--- Task material Enclosed Below ---
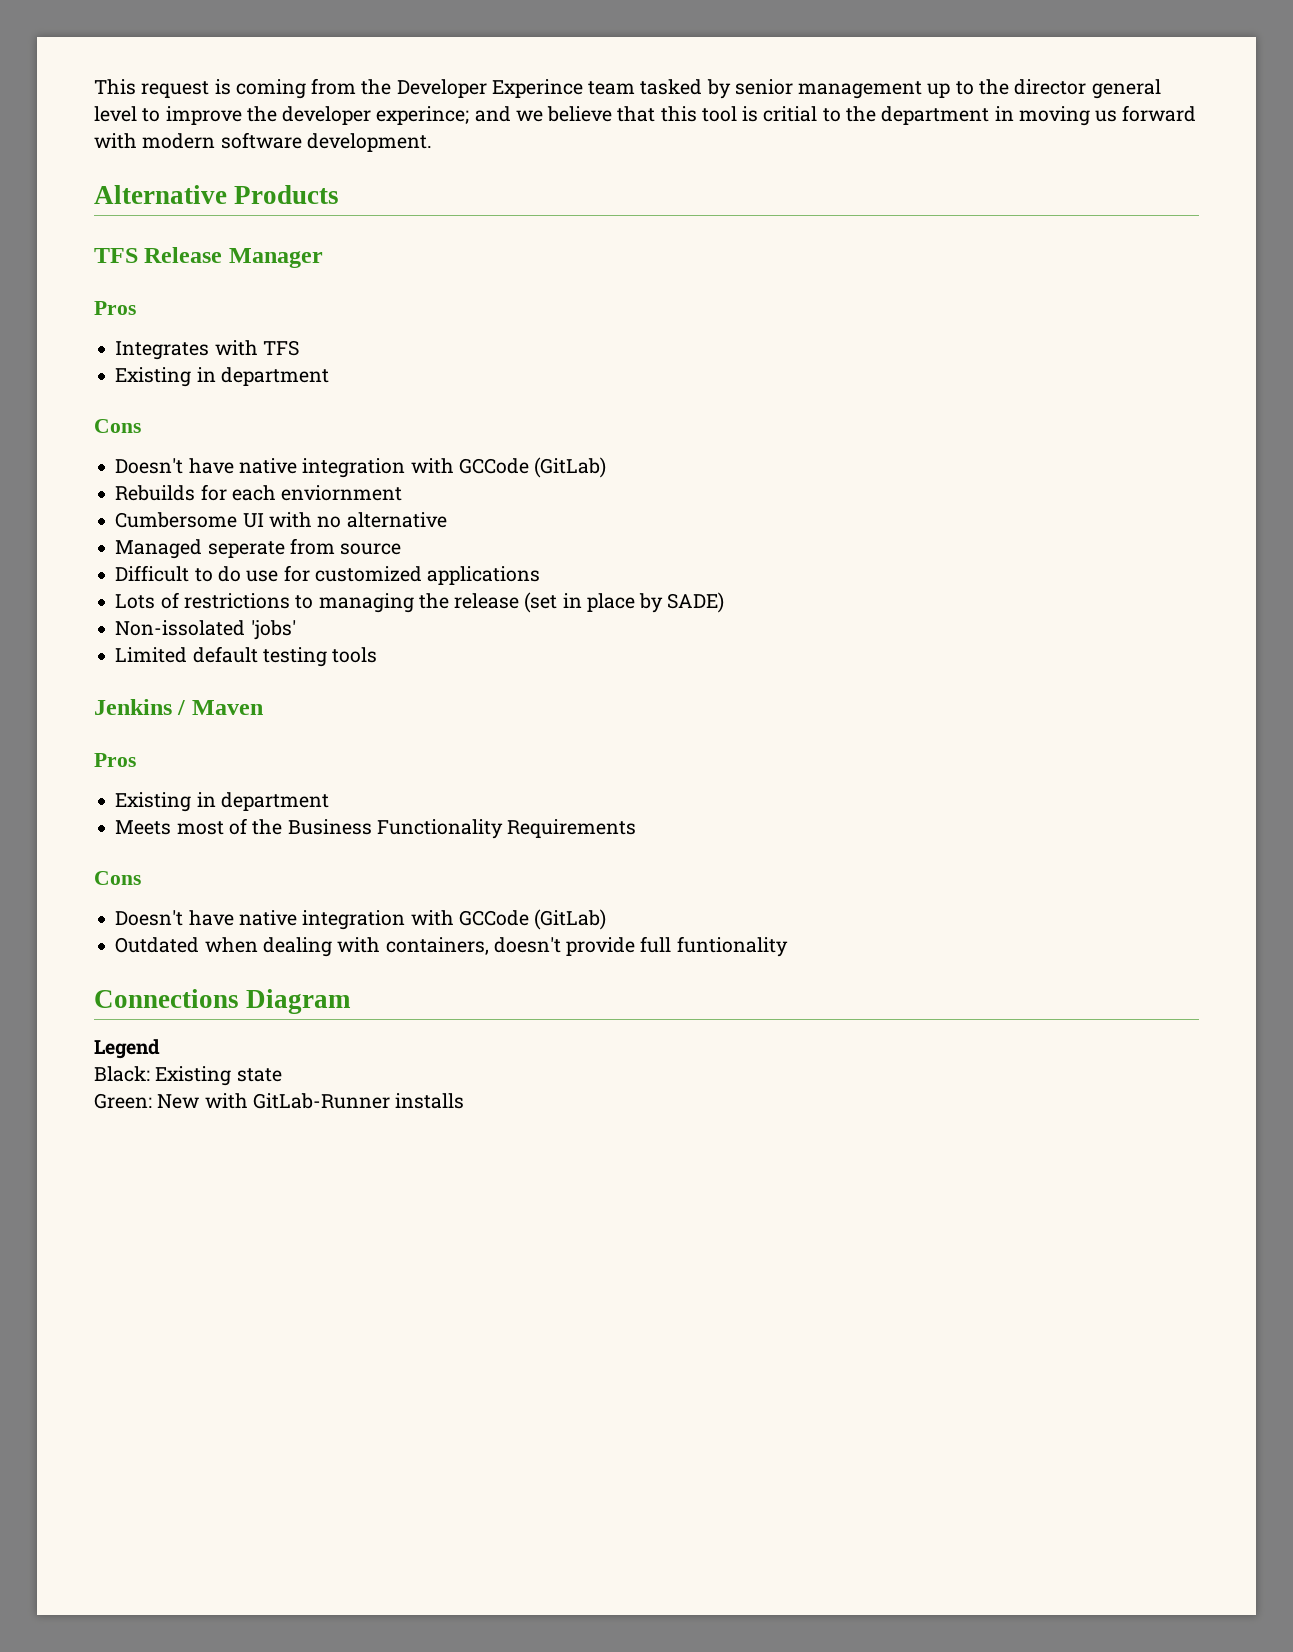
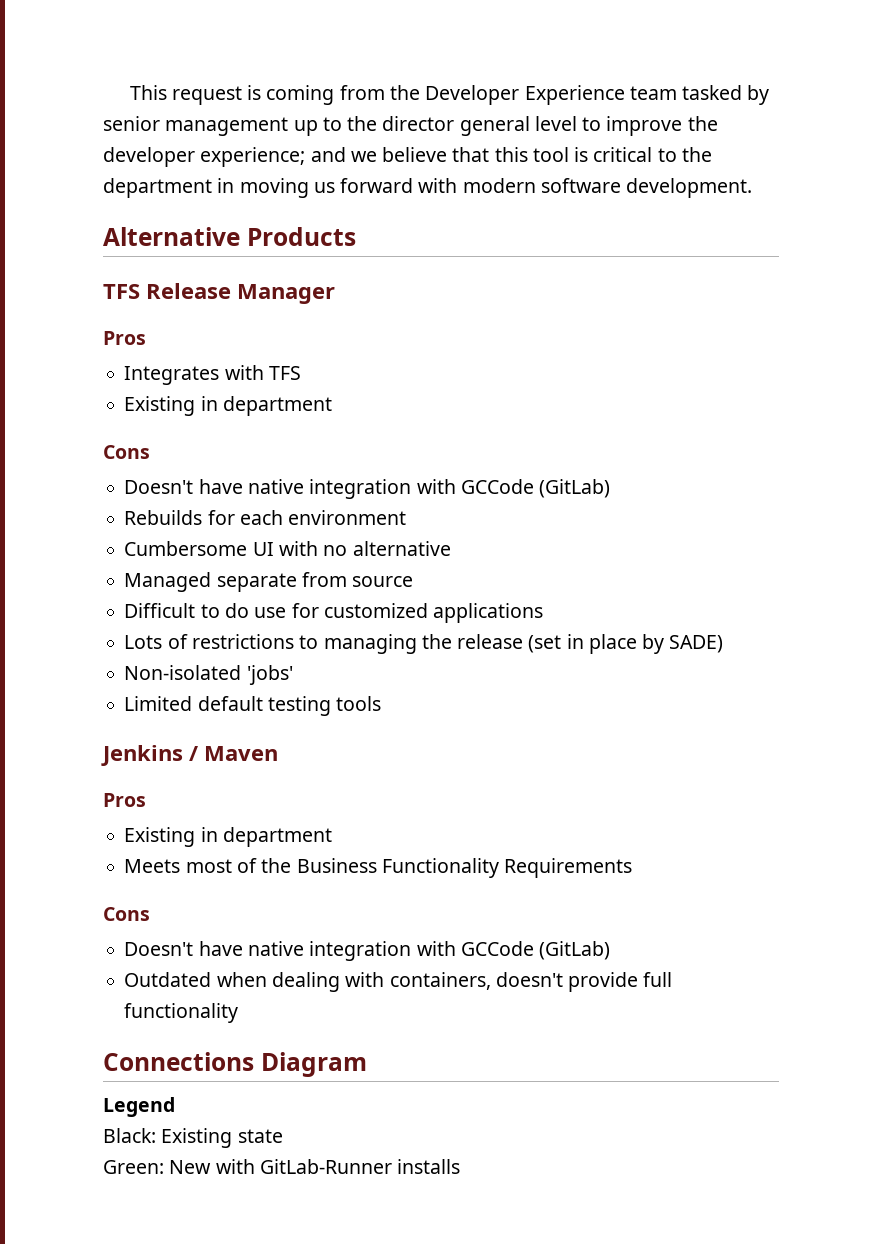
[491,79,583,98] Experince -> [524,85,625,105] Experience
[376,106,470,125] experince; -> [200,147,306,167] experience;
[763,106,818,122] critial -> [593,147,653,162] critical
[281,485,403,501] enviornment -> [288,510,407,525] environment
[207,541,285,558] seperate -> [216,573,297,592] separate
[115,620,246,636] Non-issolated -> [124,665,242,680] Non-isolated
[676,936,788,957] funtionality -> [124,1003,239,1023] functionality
--- End of Enclosed Task material ---
Copy these entries precisely and drop any picture.

[491,79,583,98] Experince -> [524,85,625,105] Experience
[376,106,470,125] experince; -> [200,147,306,167] experience;
[763,106,818,122] critial -> [593,147,653,162] critical
[281,485,403,501] enviornment -> [288,510,407,525] environment
[207,541,285,558] seperate -> [216,573,297,592] separate
[115,620,246,636] Non-issolated -> [124,665,242,680] Non-isolated
[676,936,788,957] funtionality -> [124,1003,239,1023] functionality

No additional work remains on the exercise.